Processing with Contrast-Based Pixel Selection on Wavelet Decomposition Foundation

Resource Overview

This method involves partitioning the image into blocks and performing wavelet decomposition to obtain low-frequency and high-frequency components. It calculates the contrast for each block to classify them into clear blocks and blurred blocks, with adjacent areas between clear and blurred blocks defined as boundary regions. During fusion, clear blocks are directly selected as the corresponding fused blocks. For boundary regions, a contrast-based pixel selection method is applied on the wavelet decomposition basis, implementing weighted fusion algorithms to optimize edge transitions and enhance image clarity.

Detailed Documentation

In this approach, we first divide the image into blocks and perform wavelet decomposition to extract low-frequency and high-frequency components.
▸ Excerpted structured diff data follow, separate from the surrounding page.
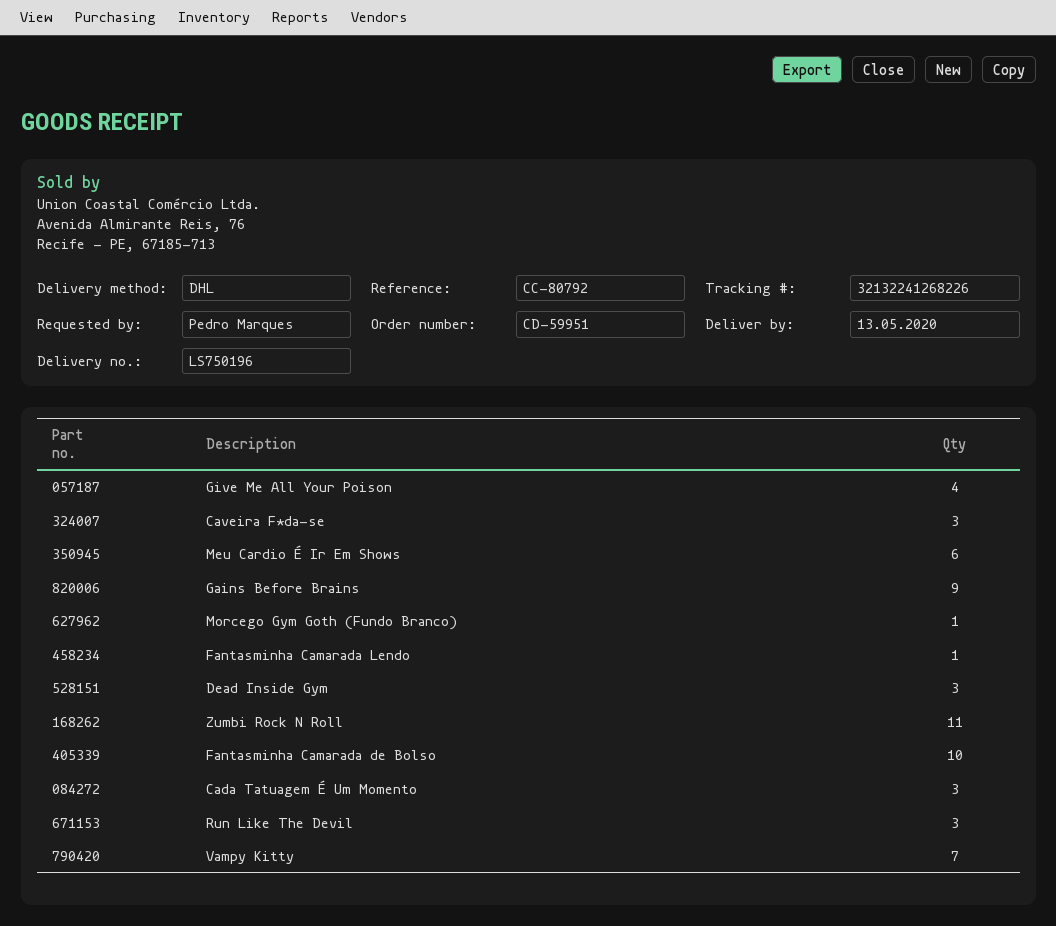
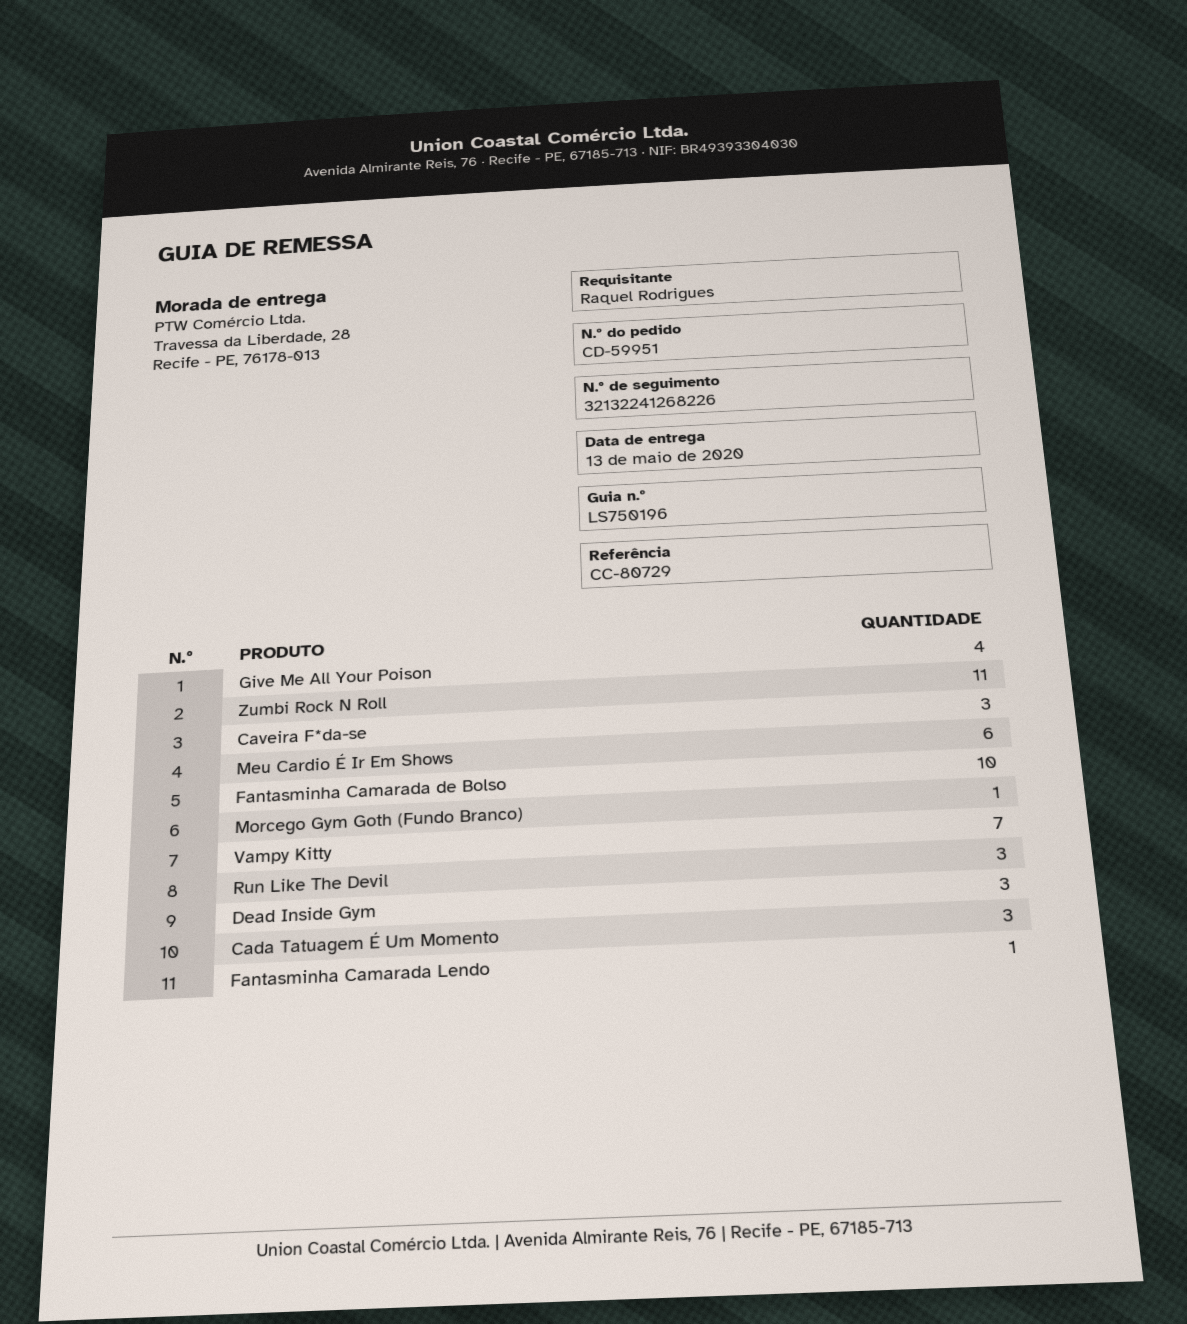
reference: CC-80792 -> CC-80729
ordered by: Pedro Marques -> Raquel Rodrigues
Gains Before Brains: 9 -> none

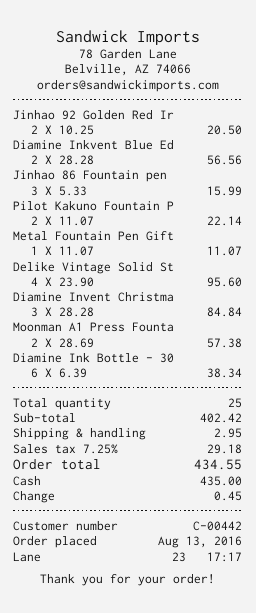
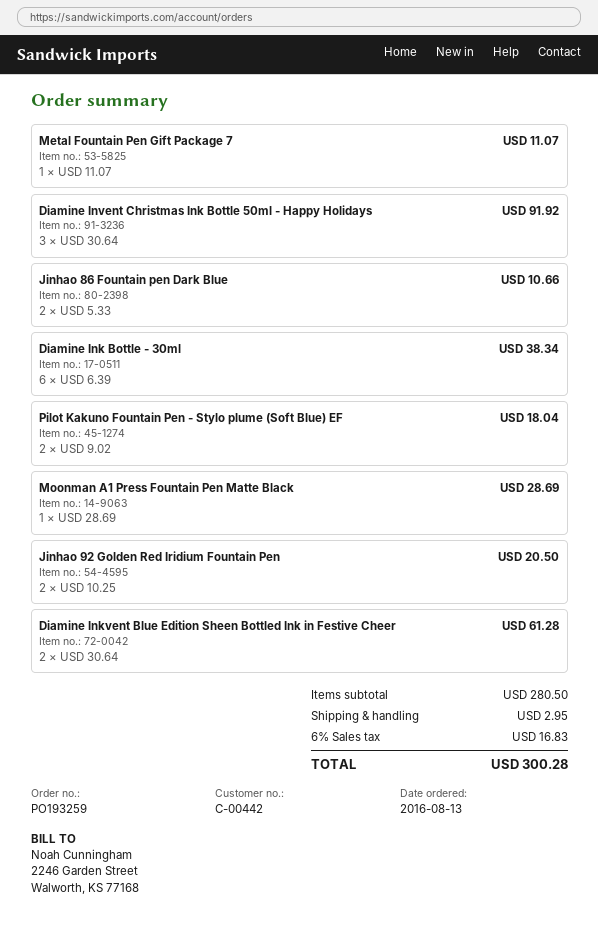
Diamine Inkvent Blue Ed: 2 x 28.28 = 56.56 -> 2 x 30.64 = 61.28
Jinhao 86 Fountain pen: 3 x 5.33 = 15.99 -> 2 x 5.33 = 10.66
Pilot Kakuno Fountain P: 2 x 11.07 = 22.14 -> 2 x 9.02 = 18.04
Delike Vintage Solid St: 4 x 23.90 = 95.60 -> none
Diamine Invent Christma: 3 x 28.28 = 84.84 -> 3 x 30.64 = 91.92
Moonman A1 Press Founta: 2 x 28.69 = 57.38 -> 1 x 28.69 = 28.69
subtotal: 402.42 -> 280.50
tax: 7.25% = 29.18 -> 6% = 16.83
total: 434.55 -> 300.28

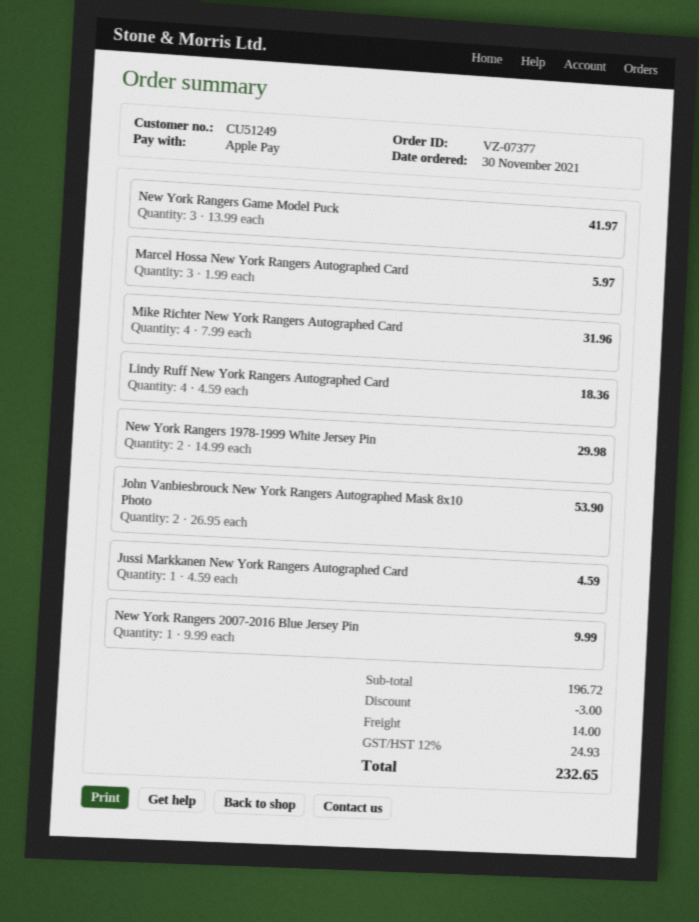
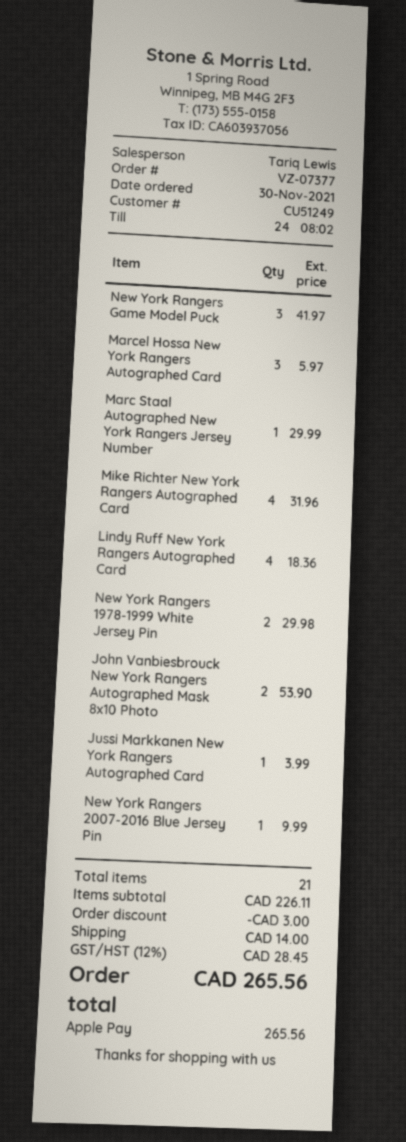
Jussi Markkanen New York Rangers Autographed Card: 1 for 4.59 -> 1 for 3.99
Marc Staal Autographed New York Rangers Jersey Number: none -> 1 for 29.99
subtotal: 196.72 -> 226.11
tax: 12% = 24.93 -> 12% = 28.45
total: 232.65 -> 265.56

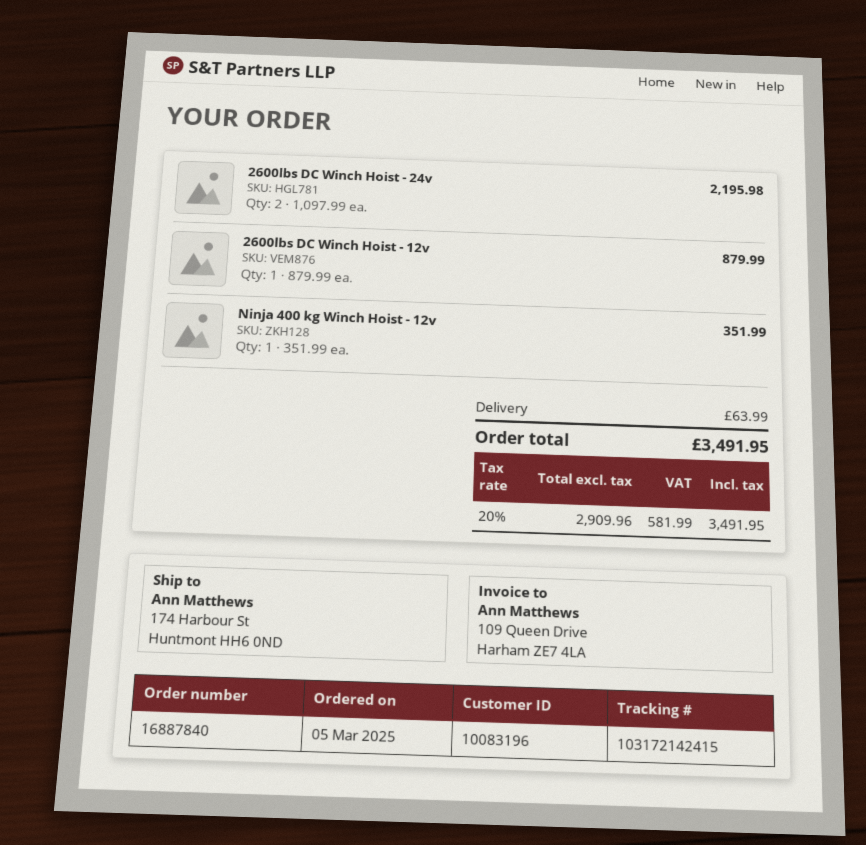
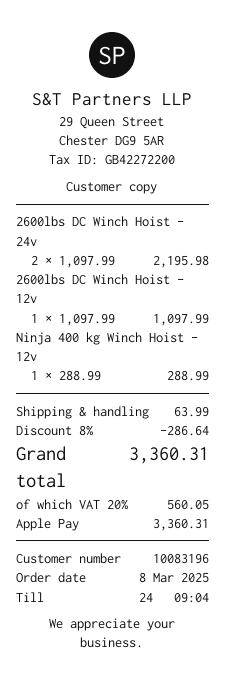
order date: 2025-03-05 -> 2025-03-08
2600lbs DC Winch Hoist - 12v: 1 x 879.99 = 879.99 -> 1 x 1097.99 = 1097.99
Ninja 400 kg Winch Hoist - 12v: 1 x 351.99 = 351.99 -> 1 x 288.99 = 288.99
discount: none -> 8% = 286.64
tax: 20% = 581.99 -> 20% = 560.05
total: 3491.95 -> 3360.31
Subsequently, we calculate the contrast for each image block and classify them into clear blocks and blurred blocks. The adjacent regions between clear and blurred blocks are designated as boundary areas. During the fusion process, clear blocks are directly selected as the corresponding fused blocks. For boundary regions, we implement a contrast-based pixel selection method applied to the wavelet-decomposed components, utilizing algorithms like weighted averaging or maximum contrast selection at the pixel level. This processing strategy enhances image clarity and quality by effectively handling transitions between distinct regions.